4

14.6K 2.5K 358
                                    

"Bagaimana makan malamnya semalam, Mark?"

Pintu ruangan dibuka, bau apek lembaran buku-buku usang menyeruak masuk ke indera penghidu. Mark mempersilakan Alpha paruh baya itu untuk masuk terlebih dulu, barulah dirinya menyusul setelah menutup pintu. Ayah Haechan duduk di kursi dekat rak buku geografis. Tangan kanannya tergerak untuk menuangkan teh ke dalam dua cangkir yang telah disediakan. Sementara itu, Mark berjalan-jalan di sekitarnya, mengamati barisan-barisan buku yang berjejer rapi di rakㅡyang umurnya mungkin lebih tua dari dirinya sendiri.

"Berjalan dengan cukup baik."

"Sebelumnya, aku minta maaf atas kelakuan buruk putraku," ujar Tuan Lee dengan nada menyesal.

"Bukan masalah besar," Mark membalik badan dan mengarahkan tungkai jenjangnya ke kursi yang kosong.

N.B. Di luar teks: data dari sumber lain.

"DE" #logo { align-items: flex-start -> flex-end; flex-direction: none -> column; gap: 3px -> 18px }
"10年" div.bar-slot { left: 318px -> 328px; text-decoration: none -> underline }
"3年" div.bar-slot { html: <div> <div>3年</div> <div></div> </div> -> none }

"Nikmati tehnya," Tuan Lee menyodorkan secangkir kepada sang Alpha muda.

Mark menggumamkan kata terimakasih sembari menerimanya. Dia menghempaskan bokongnya ke atas kursi, sebelum akhirnya menyesap teh hangat tersebut. Ekor matanya melirik ke arah Tuan Lee. Menunggu pria itu untuk mengatakan sesuatu yang mengganjal di hatinya. Namun, karena beberapa detik mereka dihabiskan untuk tenggelam dalam keheningan, maka Mark berusaha untuk berbasa-basi.

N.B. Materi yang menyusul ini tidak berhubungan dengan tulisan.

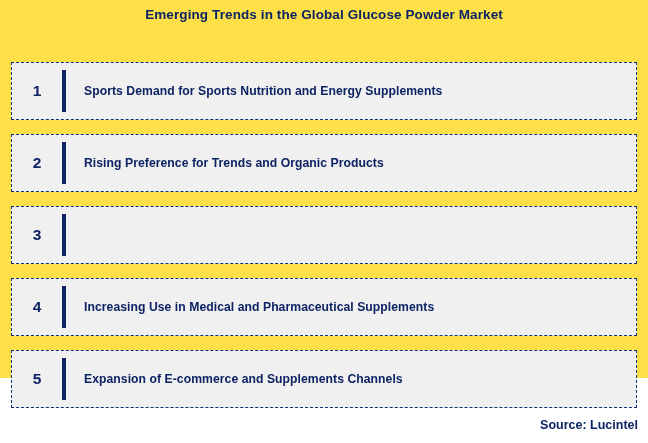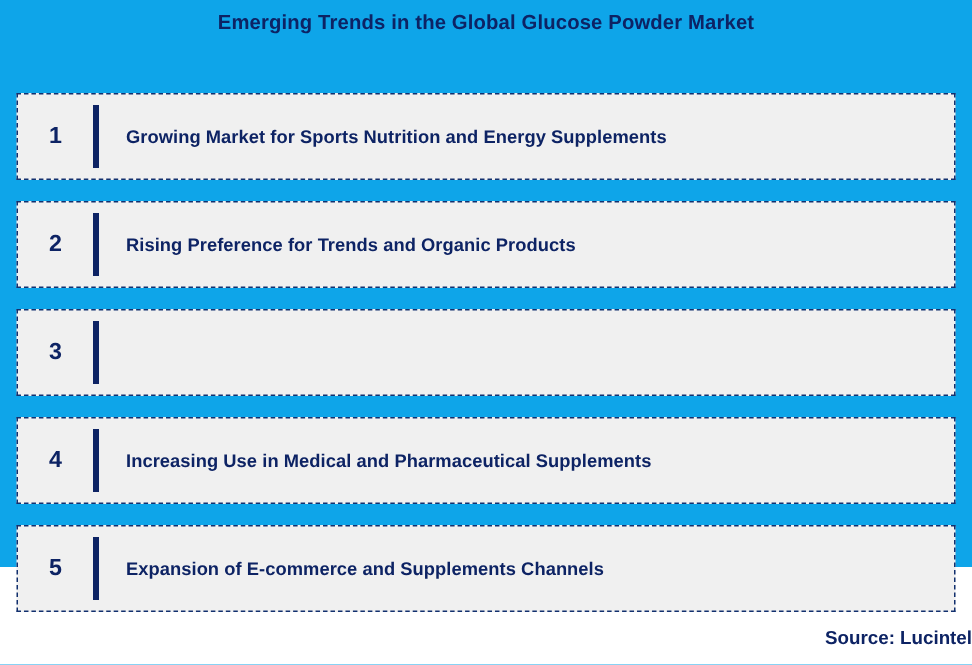"Emerging Trends in the Global" #infographic { background: #0ea5e9 -> #fde047 }
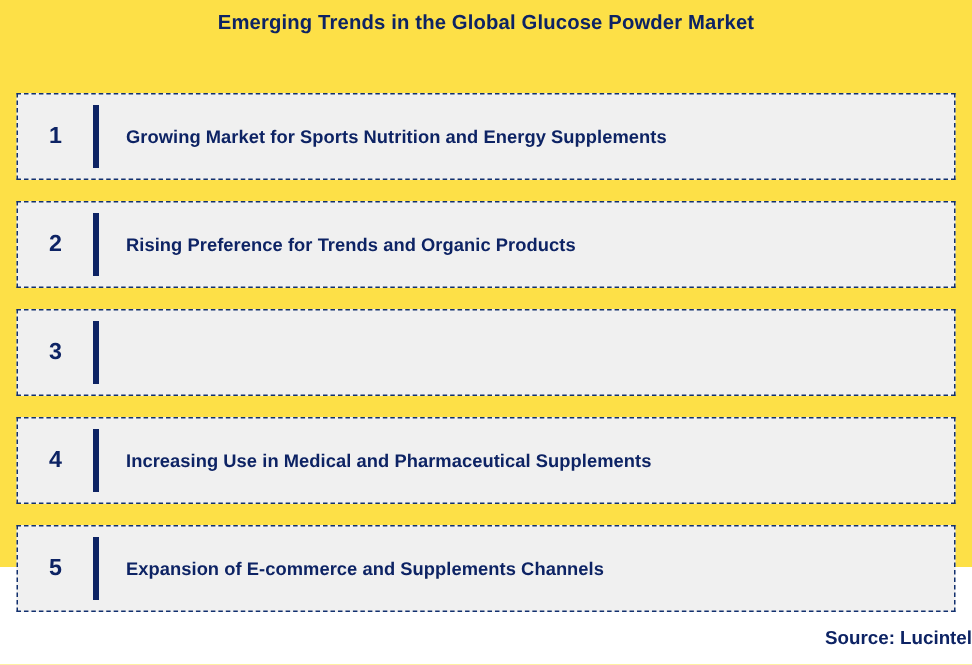"Growing Market for Sports Nutrition" div.trend-label { text: Growing Market -> Sports Demand }
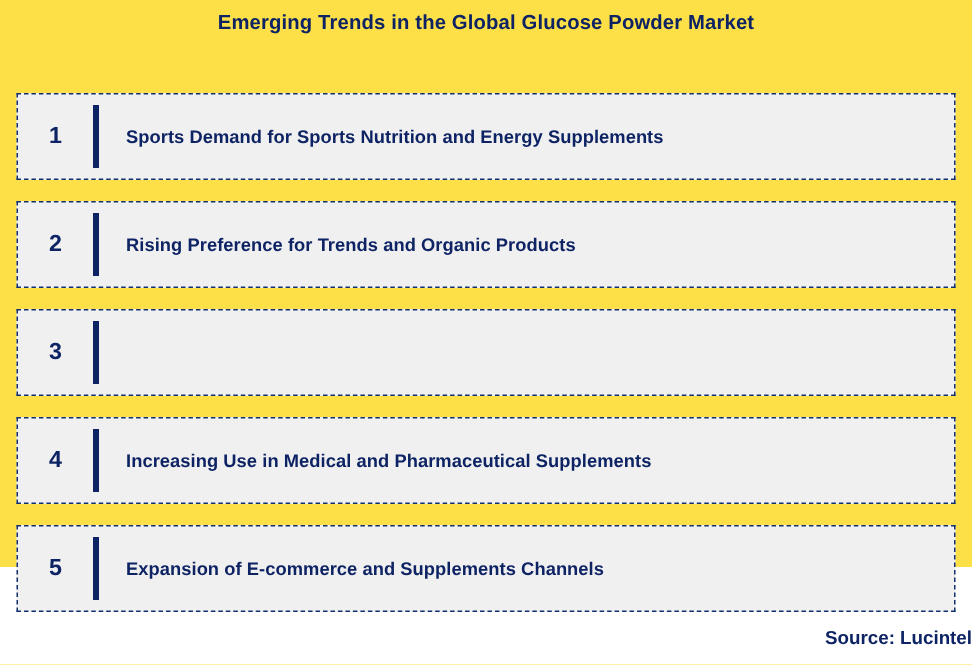"Source: Lucintel" #source-note { right: 0 -> 10px }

"Apa Haechan pernah kesini sebelumnya?"

Mendengar nama anaknya, Tuan Lee tersenyum. "Belum, dia menolak kemari."

"Kenapa?"

"Entahlah," jawab Tuan Lee. "Dia lebih suka berada di rumah lama kami."

"Ada banyak kenangan yang sulit baginya untuk ditinggalkan begitu saja," ujar Mark berpendapat. "Barangkali tentang ibunya."

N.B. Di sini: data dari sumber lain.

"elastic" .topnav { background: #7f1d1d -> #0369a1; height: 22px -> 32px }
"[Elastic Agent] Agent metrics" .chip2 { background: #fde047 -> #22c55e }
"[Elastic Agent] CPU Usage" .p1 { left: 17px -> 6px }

Tuan Lee tersenyum getir. Semua yang Mark katakan memang benar apa adanyaㅡmeskipun pria itu hanya berusaha menjaga sopan santunnya dengan berbasa-basi. Inilah salah satu alasan mengapa Tuan Lee sangat menyukai seorang Mark Lee dan berniat menjadikan pria itu sebagai pendamping hidup anaknya. Karena Mark mengerti bagaimana caranya bersikap.

"Dia memang tidak pernah bilang, tapi siapapun akan tahu."

"Benar," balas Mark, mempertimbangkan untuk menyudahi topik sensitif ini saja.

Tuan Lee menangkap sinyal dan merasa bangga akan Mark. Dia pun mengubah topik. "Bagaimana menurutmu?"

"Dia anak yang cerdas dan manis. Andai sikapnya berubah, semua orang akan menyukainya."

"Lalu, bagaimana perihal mate?"

Pertanyaan itu dibiarkan mengambang di udara untuk sejenak. Ada sekelebat ingatan yang melesat ke dalam benak layaknya petir yang menghantam cakrawala hanya dalam sepersekian detik. Sebuah senyuman tipis yang ditujukan tak kepada seorangpun terukir di wajah tampannya. Mark lalu mengadah, menatap Tuan Lee yang kebingungan karena tingkahnya.

"Pertemuan kami bukanlah suatu ketidaksengajaan," Mark meletakkan cangkir tehnya dan menyilangkan kaki. "Bukan juga karena sekedar perencanaanmu, Tuan Lee."

"Apa maksudmu, Nak?"

"Aku takkan mengambil Haechan sebagai mate-ku," Mark mengukir senyuman tipis. "Tapi, kami memang mate."

Haechan berlari melintasi koridor sekolah. Adrenalin terpacu di dada, nafasnya pendek karena paru-parunya mulai kehabisan pasokan. Derap langkah kakinya terdengar cukup nyaring dan mengganggu akibat sol sepatu yang bergesekan langsung dengan lantai. Suaranya menggema, terdengar dari ujung ke ujung lorong.